(Beginning of Provided records)

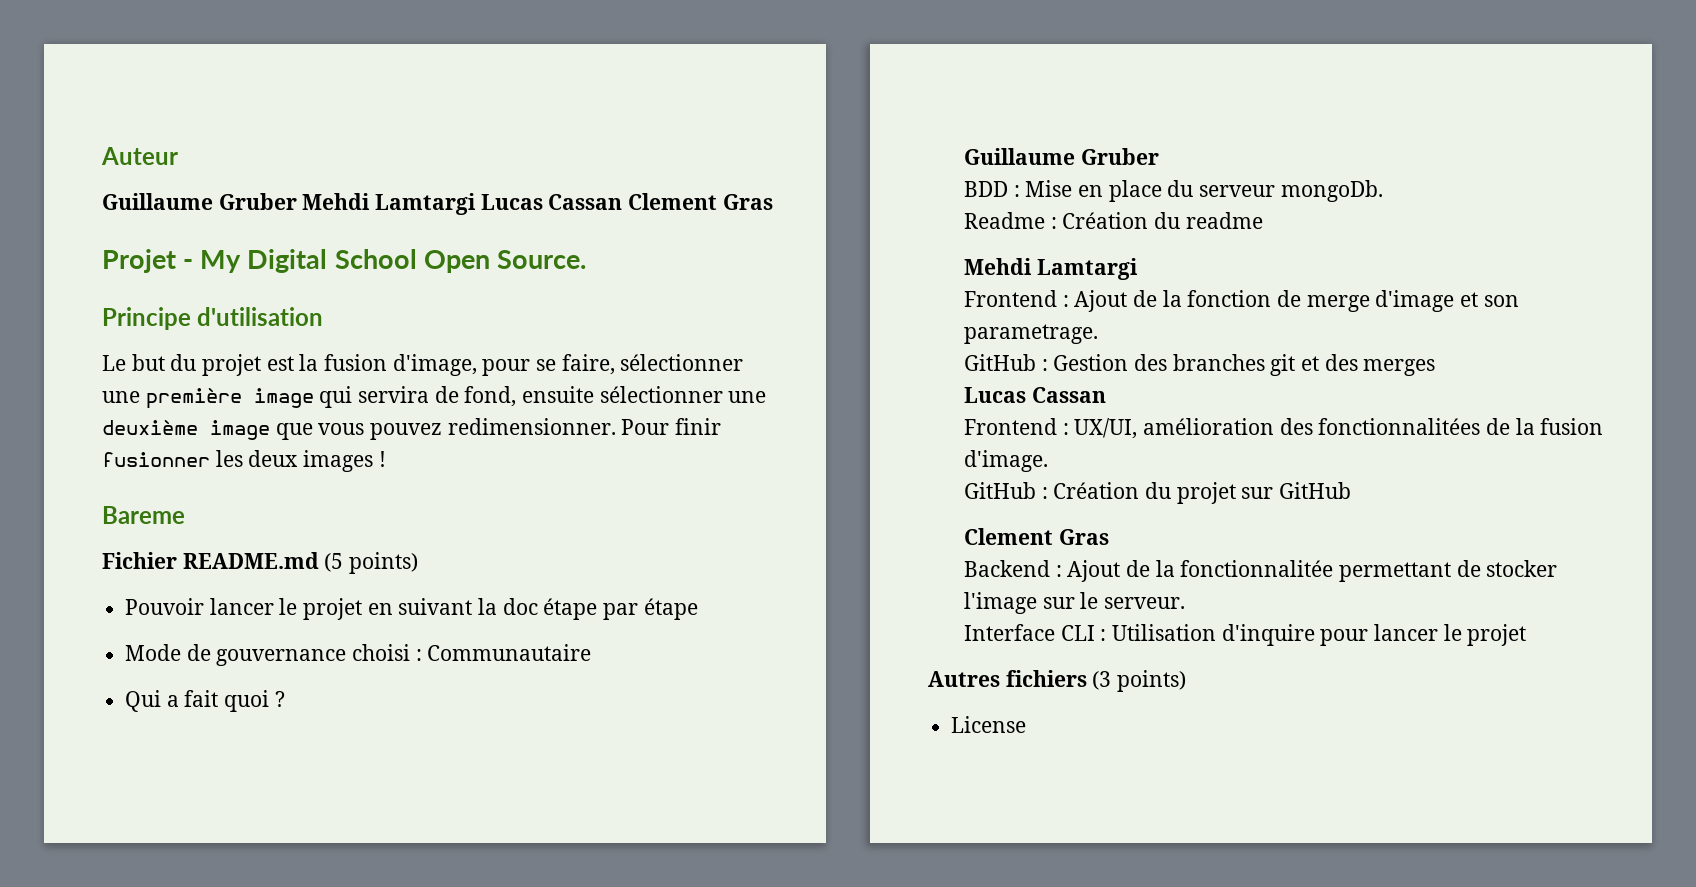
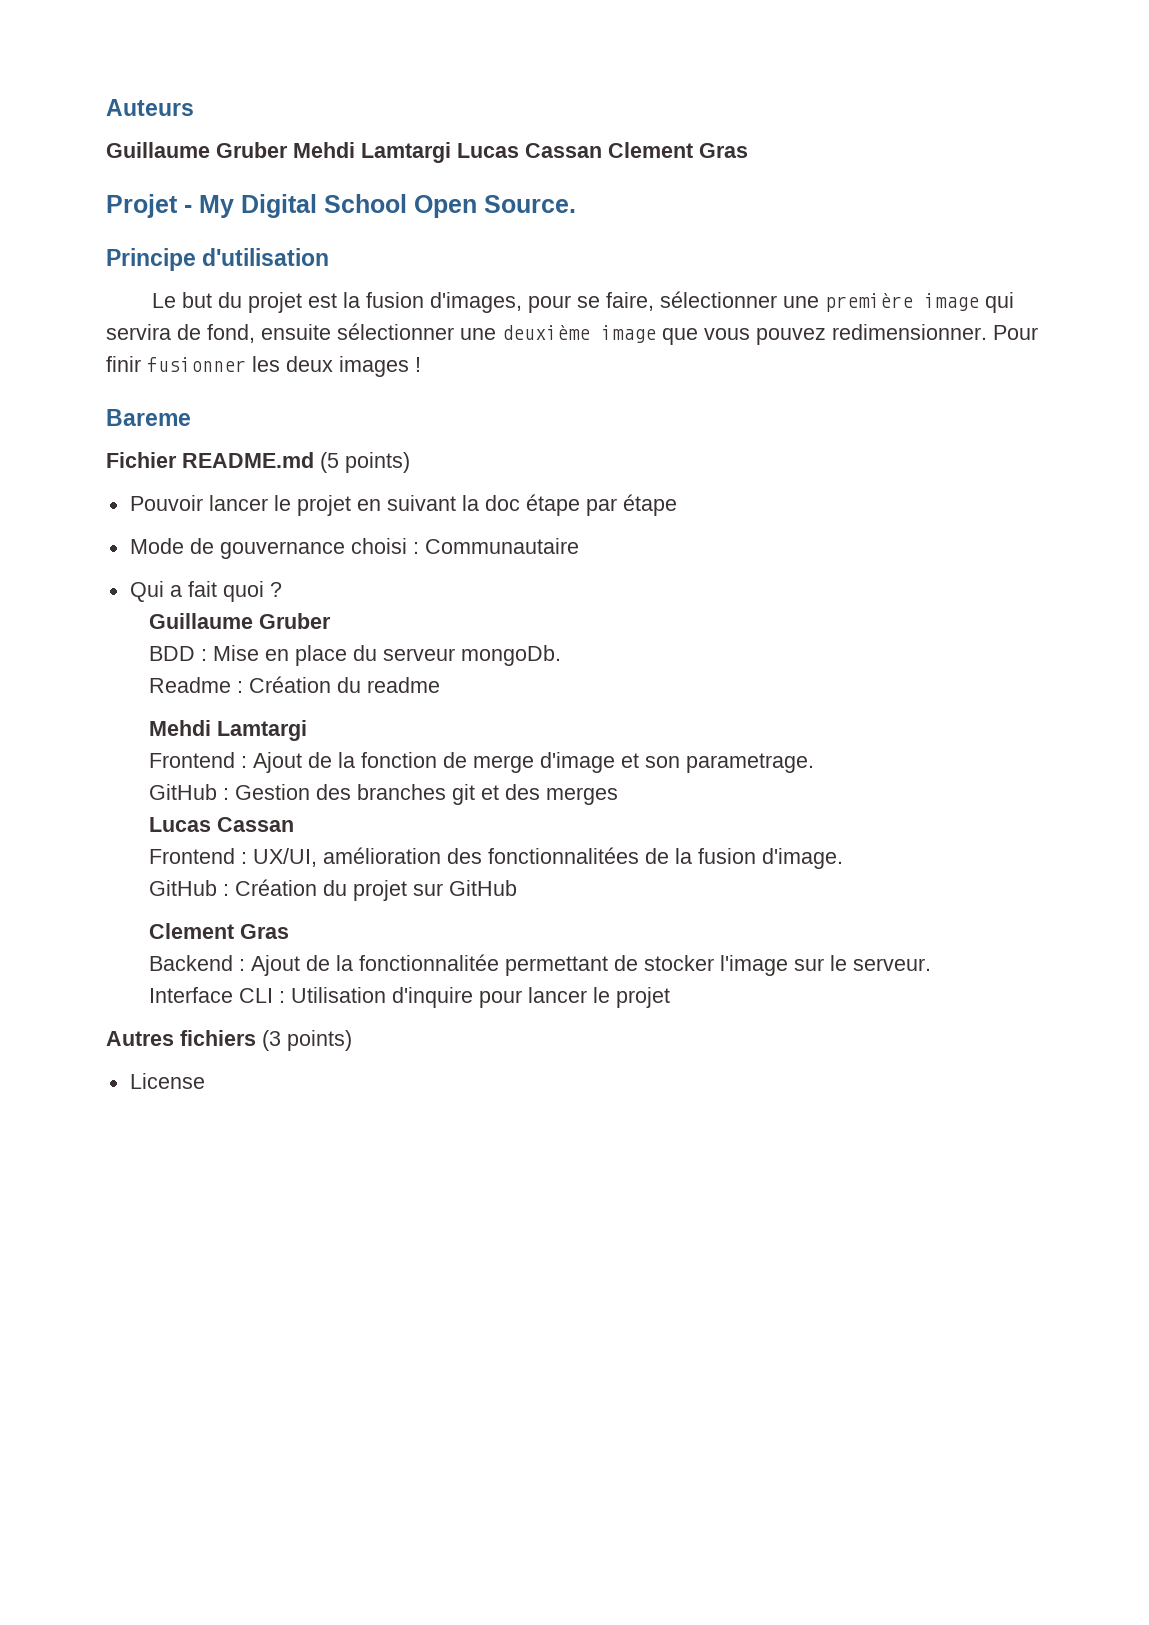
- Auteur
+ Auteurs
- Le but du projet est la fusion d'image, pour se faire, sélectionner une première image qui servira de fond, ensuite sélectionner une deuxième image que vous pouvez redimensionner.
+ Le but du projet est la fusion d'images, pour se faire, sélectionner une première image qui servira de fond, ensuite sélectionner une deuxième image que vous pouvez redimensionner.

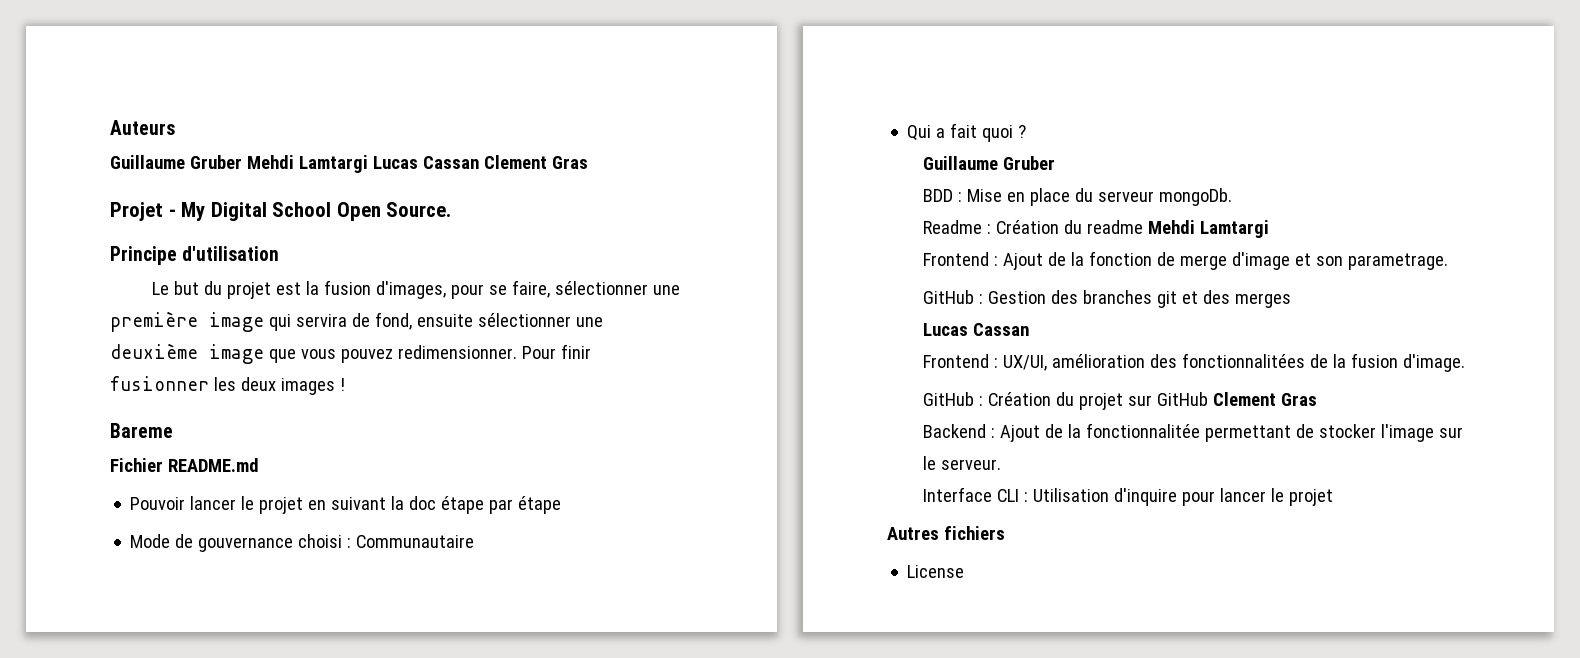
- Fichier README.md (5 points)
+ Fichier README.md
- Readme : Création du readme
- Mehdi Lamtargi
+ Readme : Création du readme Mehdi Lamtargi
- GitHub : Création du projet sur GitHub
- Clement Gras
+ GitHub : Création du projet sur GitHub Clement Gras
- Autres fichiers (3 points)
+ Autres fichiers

(End of Provided records)
(Beginning of Provided records)

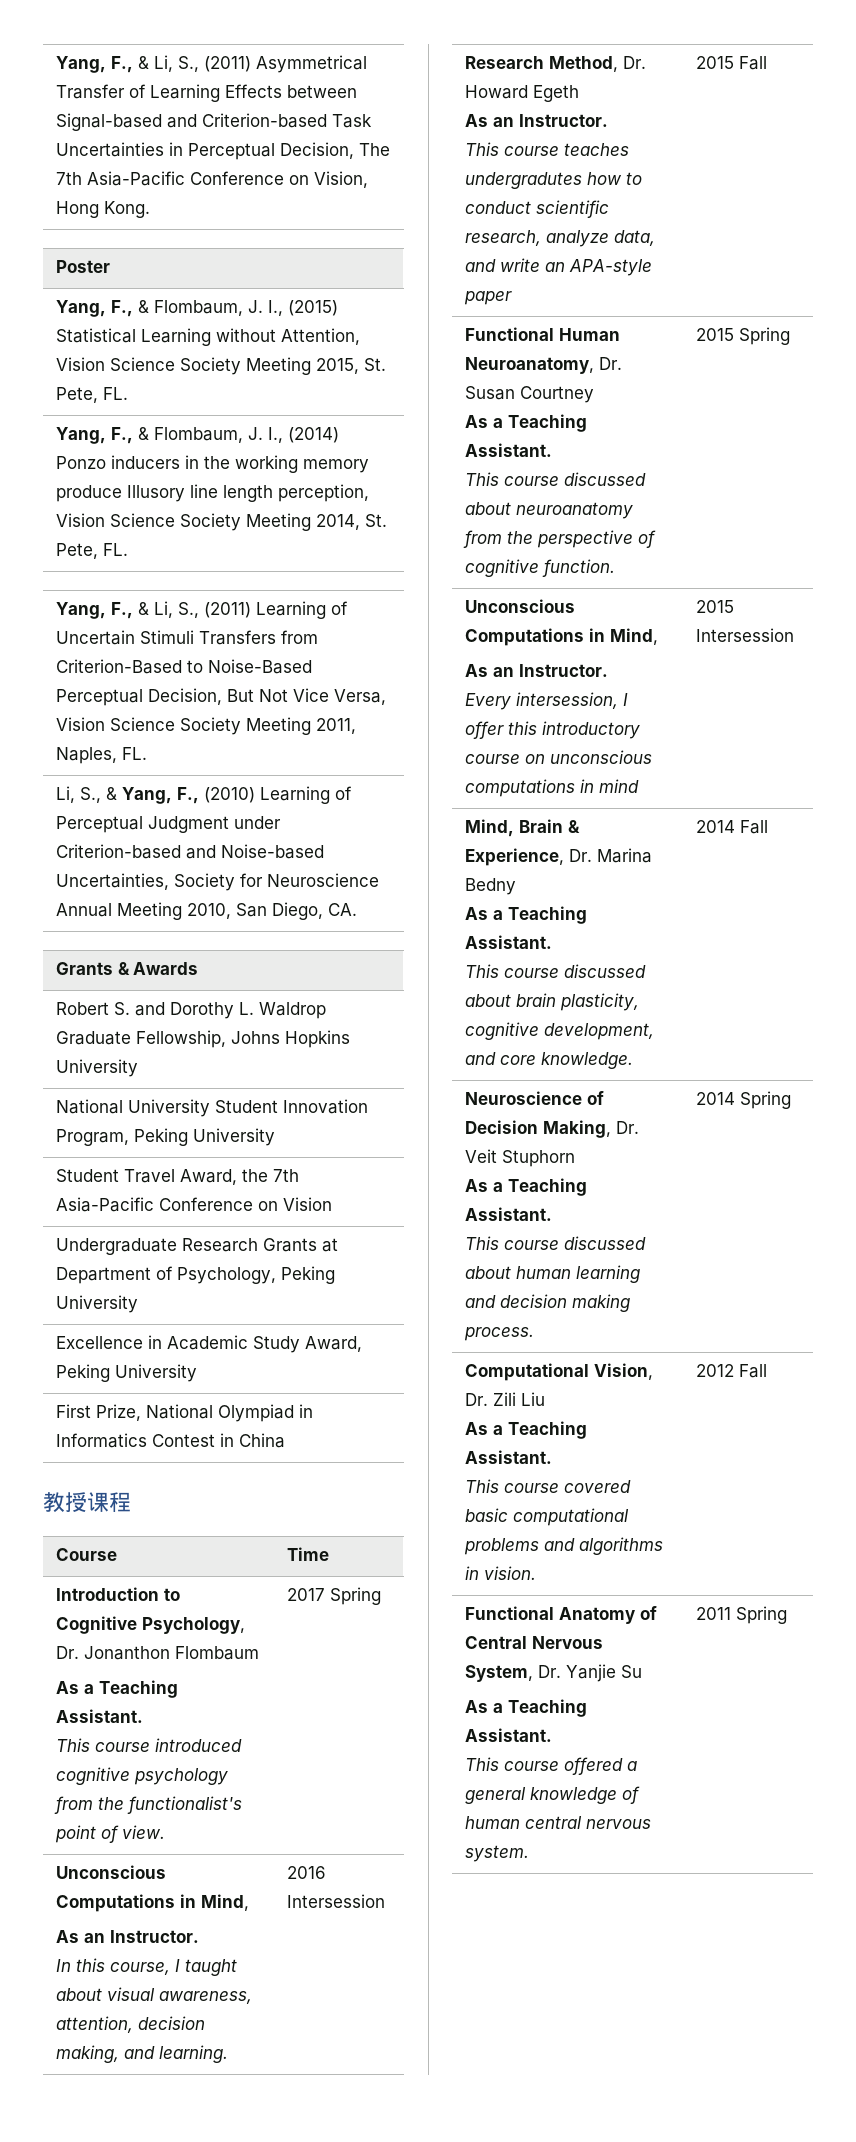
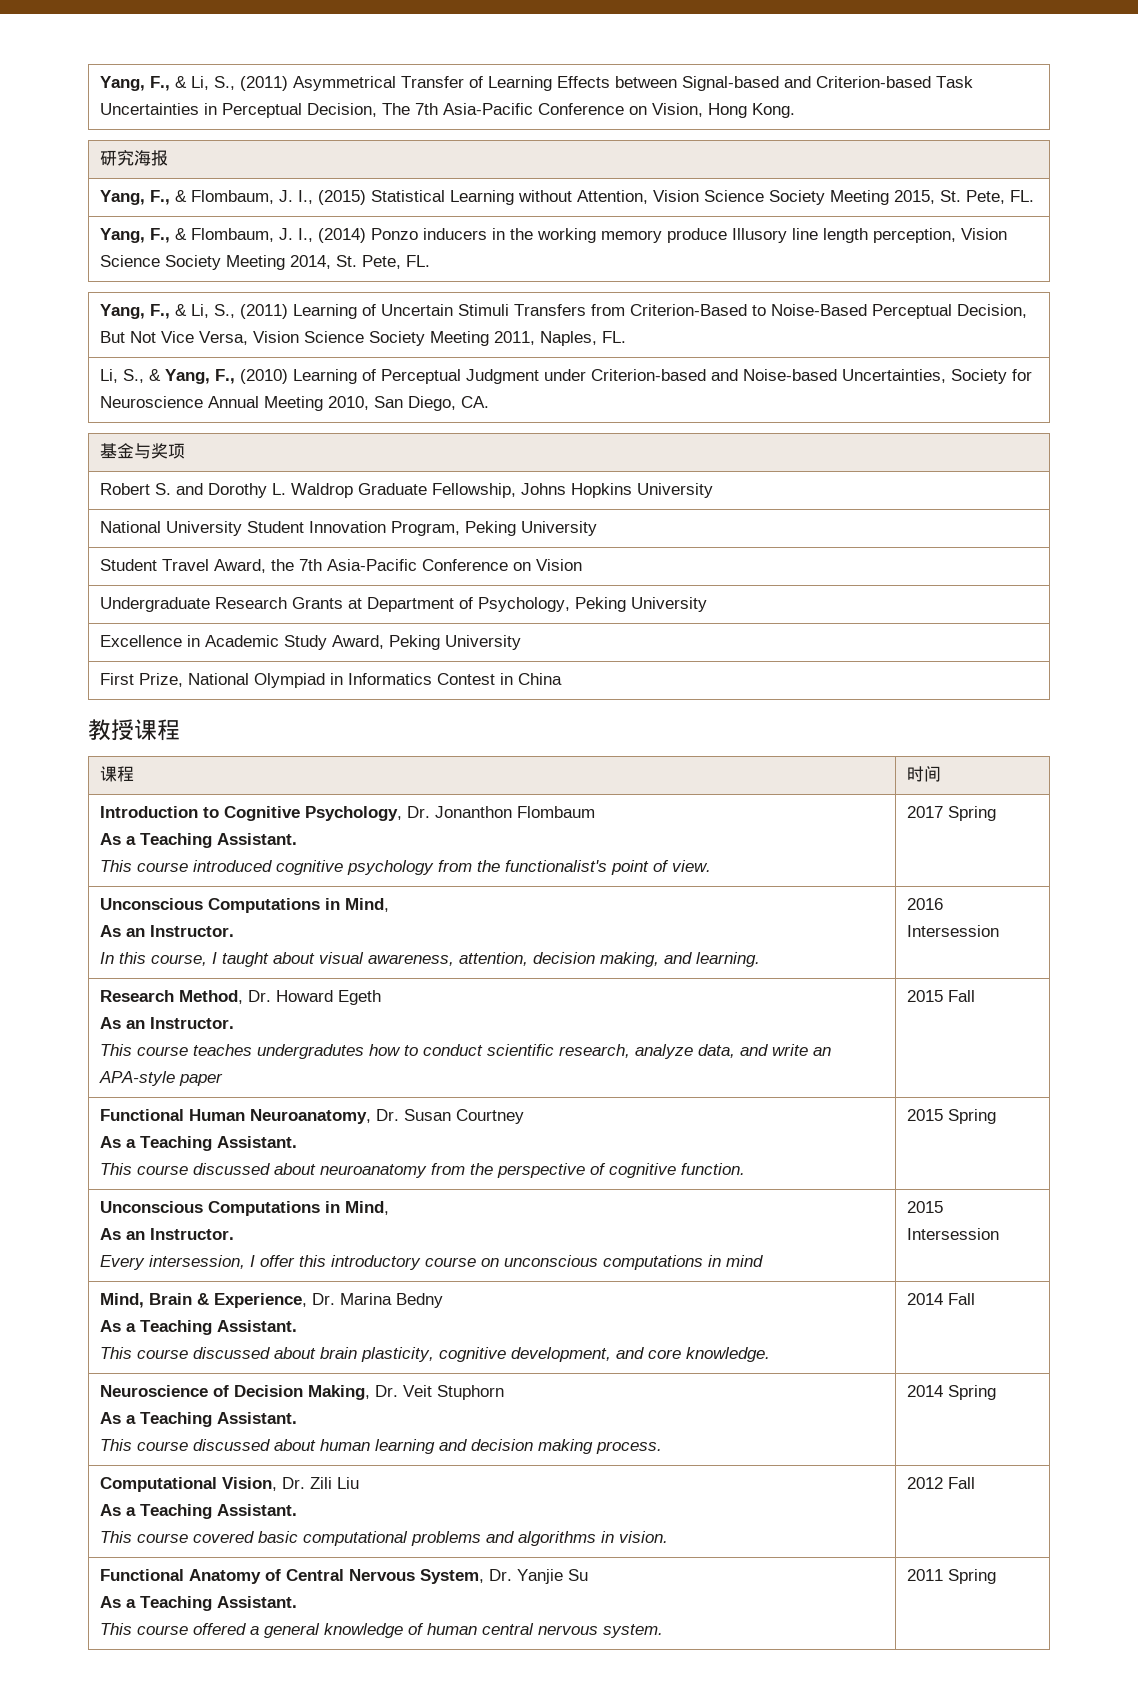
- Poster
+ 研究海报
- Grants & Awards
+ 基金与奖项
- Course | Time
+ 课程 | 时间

(End of Provided records)

Action item. Say the number of lines in the records above that include the string "vous", and no more.

Response. 2